About package size: I am developing an application that is 650+MB via Flatpak, 3MB via Git-download and to make the Git-download work I required to install 80MB of system packages (which maybe also other applications are using later). Just to give an idea what it means if you have to install all packages for every single app. This may does not matters on systems with terabytes of storage, but my Linuxphone has 32GB in total (media files are stored on SD). At the end these are trade-offs - people cannot have all together.

 

 

The space concerns for flatpaks are completely invalid.

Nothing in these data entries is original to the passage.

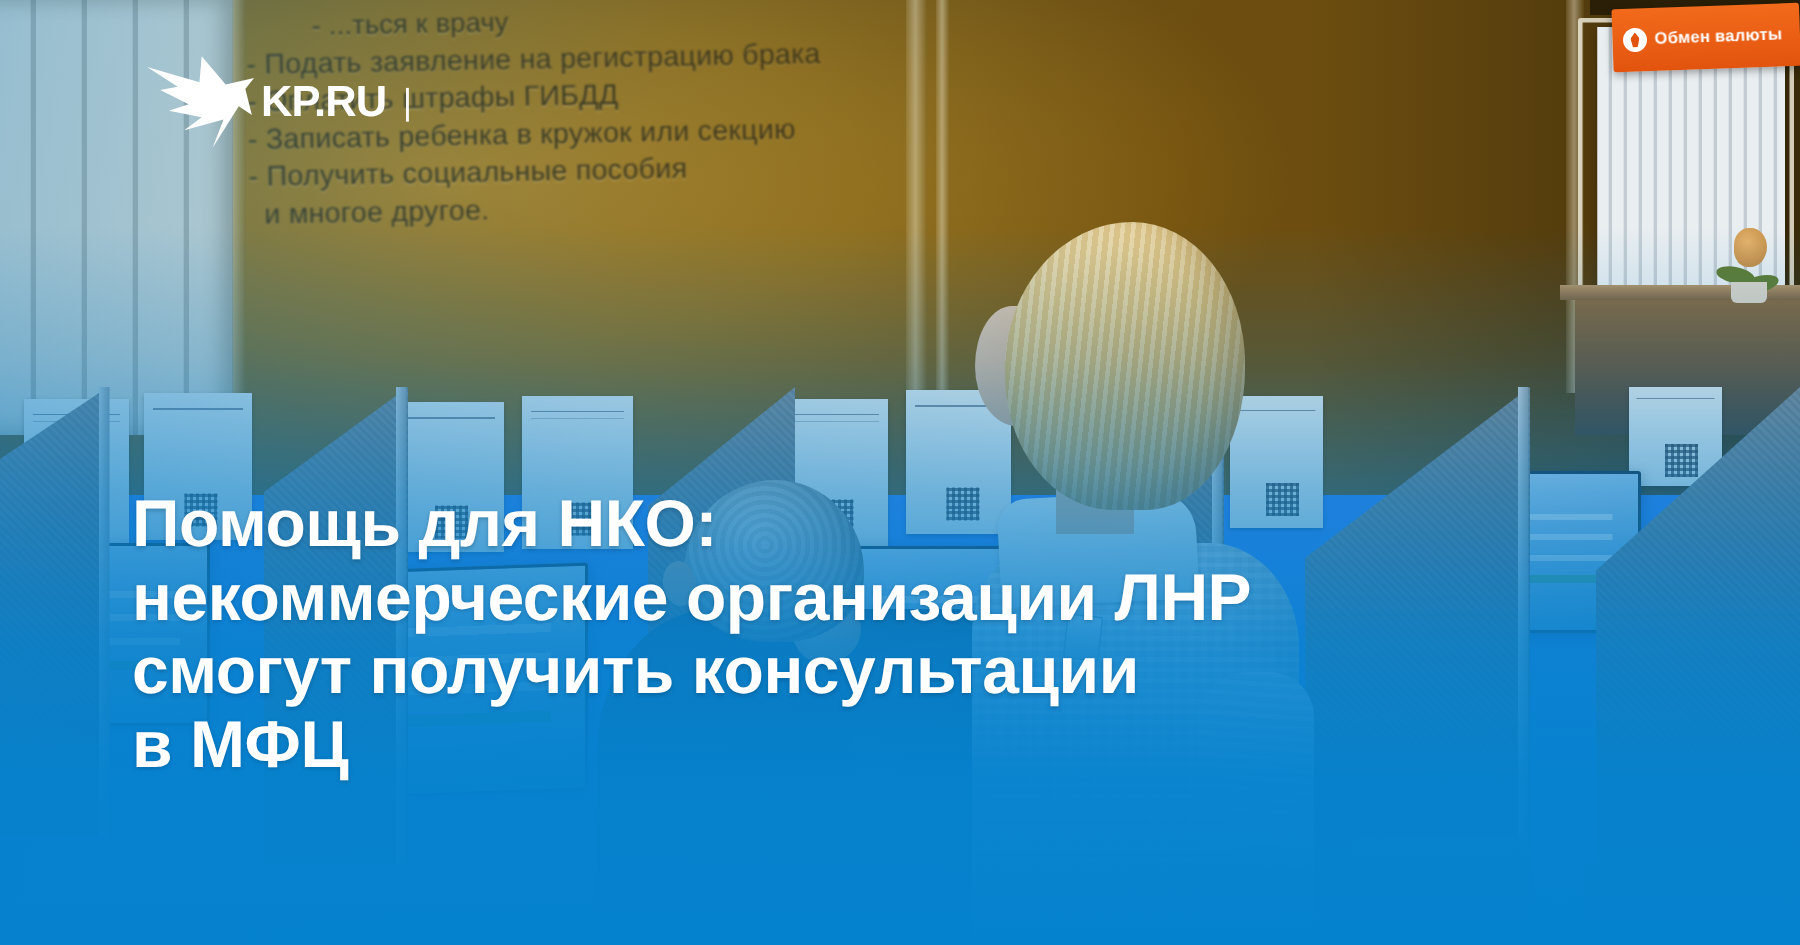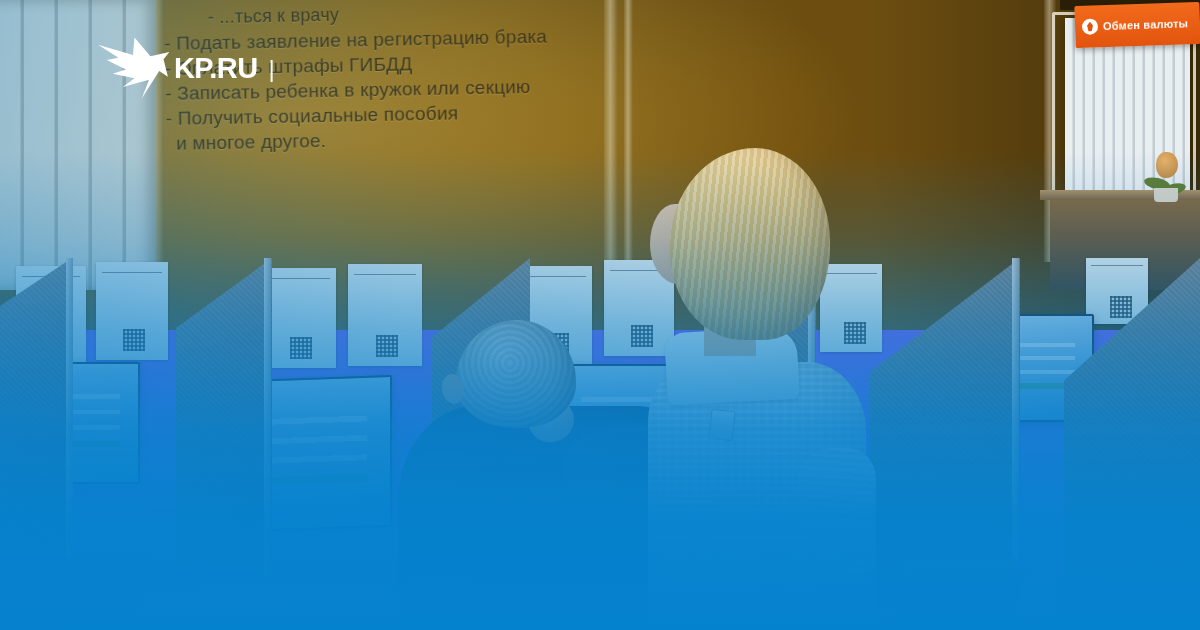--- a/index.html
+++ b/index.html
@@ -10,21 +10,21 @@
   }
   body {
     font-family: "Liberation Sans", sans-serif;
   }
 
   #share-card {
     position: relative;
     width: 1200px;
     height: 630px;
     overflow: hidden;
-    background: #8b5cf6;
+    background: #3b82f6;
     user-select: none;
   }
 
   
   .photo {
     position: absolute;
     inset: 0;
     overflow: hidden;
   }
 
@@ -621,14 +621,20 @@
   <div class="header">
     <svg class="logo-bird" viewBox="0 0 100 88" aria-hidden="true">
       <path fill="#ffffff" d="M2 12 L30 30 L14 33 L40 46 L22 52 L52 58 L36 70 L72 60 L62 86 L86 48 L98 56 L92 32 L100 22 L74 28 L52 2 L50 26 Z"></path>
     </svg>
     <div class="brand">
       <span class="brand-name">KP.RU</span>
       <span class="brand-sep">|</span>
     </div>
   </div>
 
+  <h1 class="headline">
+    <span class="hl-line">Помощь для НКО:</span>
+    <span class="hl-line">некоммерческие организации ЛНР</span>
+    <span class="hl-line">смогут получить консультации</span>
+    <span class="hl-line">в МФЦ</span>
+  </h1>
 
 </div>
 
 </body></html>

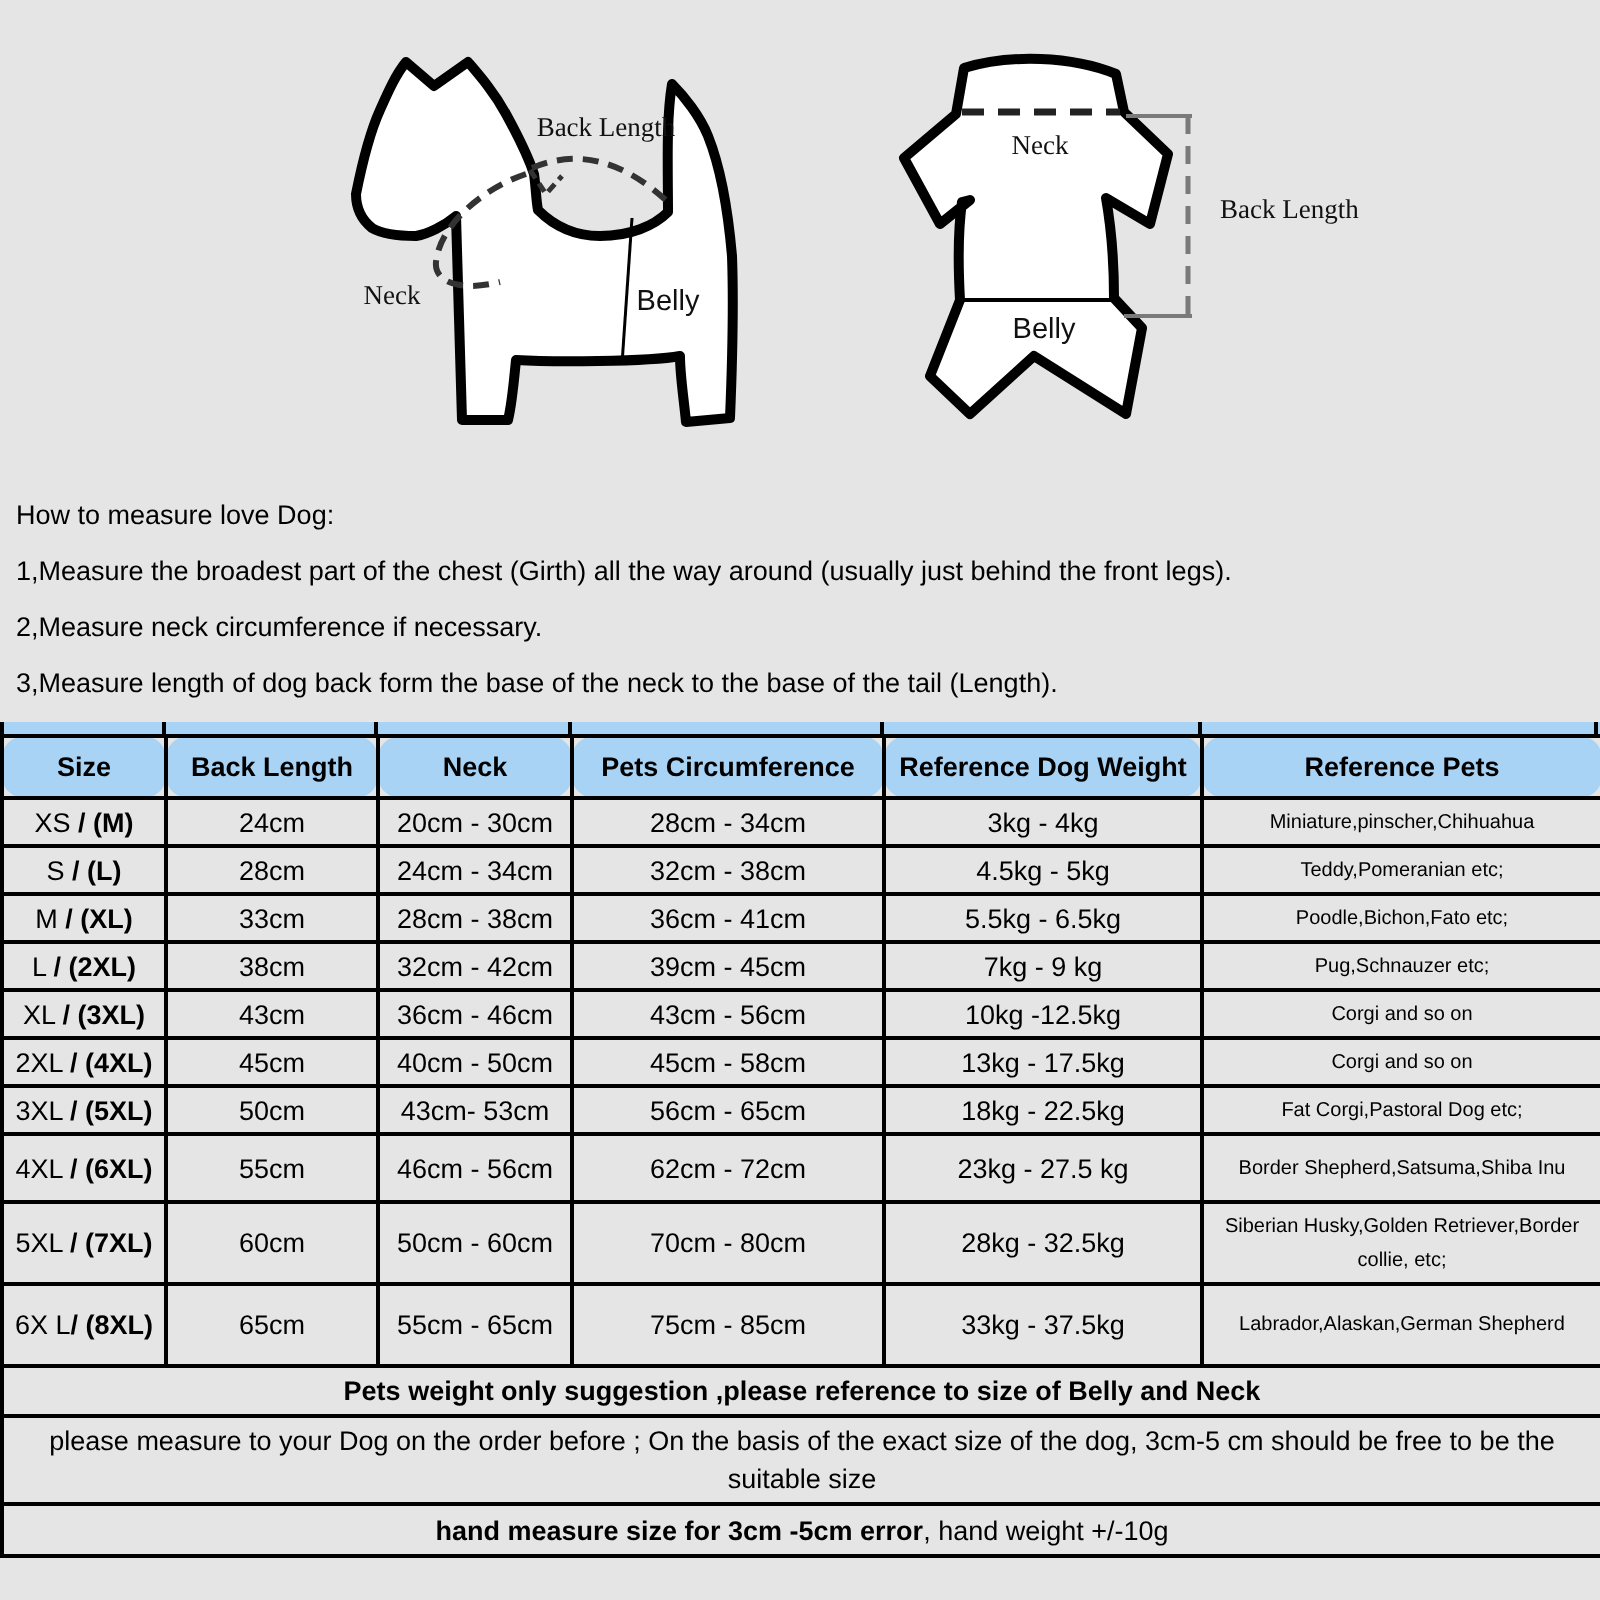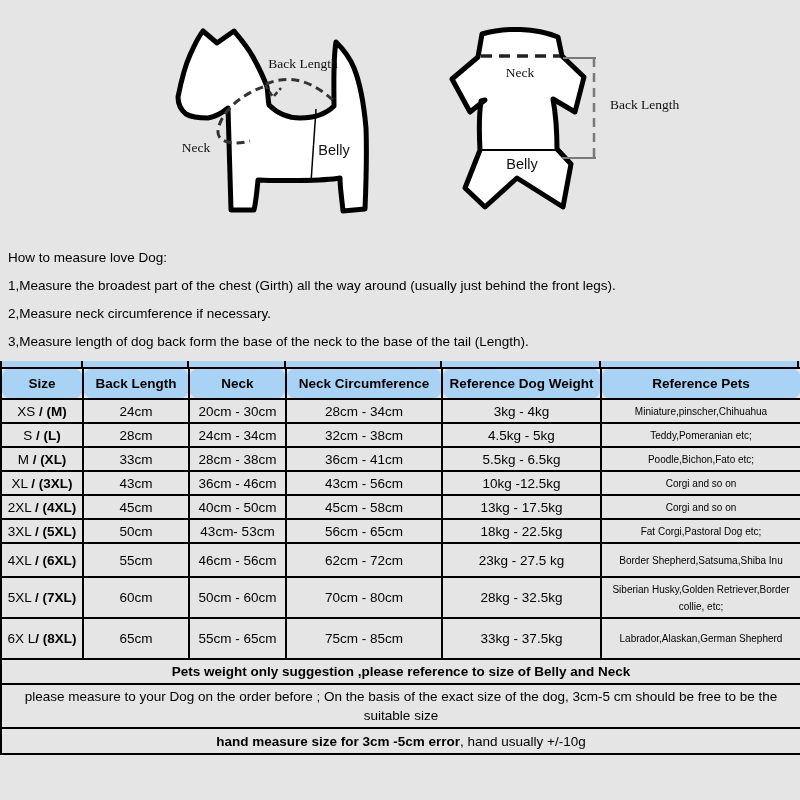--- a/index.html
+++ b/index.html
@@ -115,21 +115,21 @@
         <col style="width:97px">
       <col style="width:156px">
         <col style="width:159px">
         <col style="width:200px">
     </colgroup>
     <thead>
       <tr>
         <th>Size</th>
         <th>Back Length</th>
         <th>Neck</th>
-        <th>Neck Circumference</th>
+        <th>Pets Circumference</th>
         <th>Reference Dog Weight</th>
         <th>Reference Pets</th>
       </tr>
     </thead>
     <tbody>
       <tr>
         <td><span>XS </span><b>/ (M)</b></td>
         <td>24cm</td>
         <td>20cm - 30cm</td>
         <td>28cm - 34cm</td>
@@ -144,20 +144,28 @@
         <td>4.5kg - 5kg</td>
         <td class="pets">Teddy,Pomeranian etc;</td>
       </tr>
       <tr>
         <td><span>M </span><b>/ (XL)</b></td>
         <td>33cm</td>
         <td>28cm - 38cm</td>
         <td>36cm - 41cm</td>
         <td>5.5kg - 6.5kg</td>
         <td class="pets">Poodle,Bichon,Fato etc;</td>
+      </tr>
+      <tr>
+        <td><span>L </span><b>/ (2XL)</b></td>
+        <td>38cm</td>
+        <td>32cm - 42cm</td>
+        <td>39cm - 45cm</td>
+        <td>7kg - 9 kg</td>
+        <td class="pets">Pug,Schnauzer etc;</td>
       </tr>
       <tr>
         <td><span>XL </span><b>/ (3XL)</b></td>
         <td>43cm</td>
         <td>36cm - 46cm</td>
         <td>43cm - 56cm</td>
         <td>10kg -12.5kg</td>
         <td class="pets">Corgi and so on</td>
       </tr>
       <tr>
@@ -200,18 +208,18 @@
         <td>33kg - 37.5kg</td>
         <td class="pets">Labrador,Alaskan,German Shepherd</td>
       </tr>
       <tr>
         <td class="f-bold" colspan="6">Pets weight only suggestion ,please reference to size of Belly and Neck</td>
       </tr>
       <tr>
         <td class="f-plain" colspan="6">please measure to your Dog on the order before ; On the basis of the exact size of the dog, 3cm-5 cm should be free to be the suitable size</td>
       </tr>
       <tr>
-        <td class="f-mixed" colspan="6"><b>hand measure size for 3cm -5cm error</b><span>, hand usually +/-10g</span></td>
+        <td class="f-mixed" colspan="6"><b>hand measure size for 3cm -5cm error</b><span>, hand weight +/-10g</span></td>
       </tr>
     </tbody>
   </table>
 
 </div>
 
 </body></html>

Flatpaks that have shared dependencies will not have to download them individually - the packaging format that does that is snaps. This isn't 2005 anymore, any computer that anyone is going to be practically using in current year isn't going to cry over a couple hundred MB at most.  We literally live in a world where people tolerate Call of Duty taking up nearly half a TB in some cases, and you wanna worry about megabytes?

 

Linux Phones might be a place where this is a problem, but I'd rather be concerned with places where there's an actual userbase. Hit me up again about this in 10 years when linux phones are practical. Right now they're a curiosity for enthusiasts with cash enough for an extra phone.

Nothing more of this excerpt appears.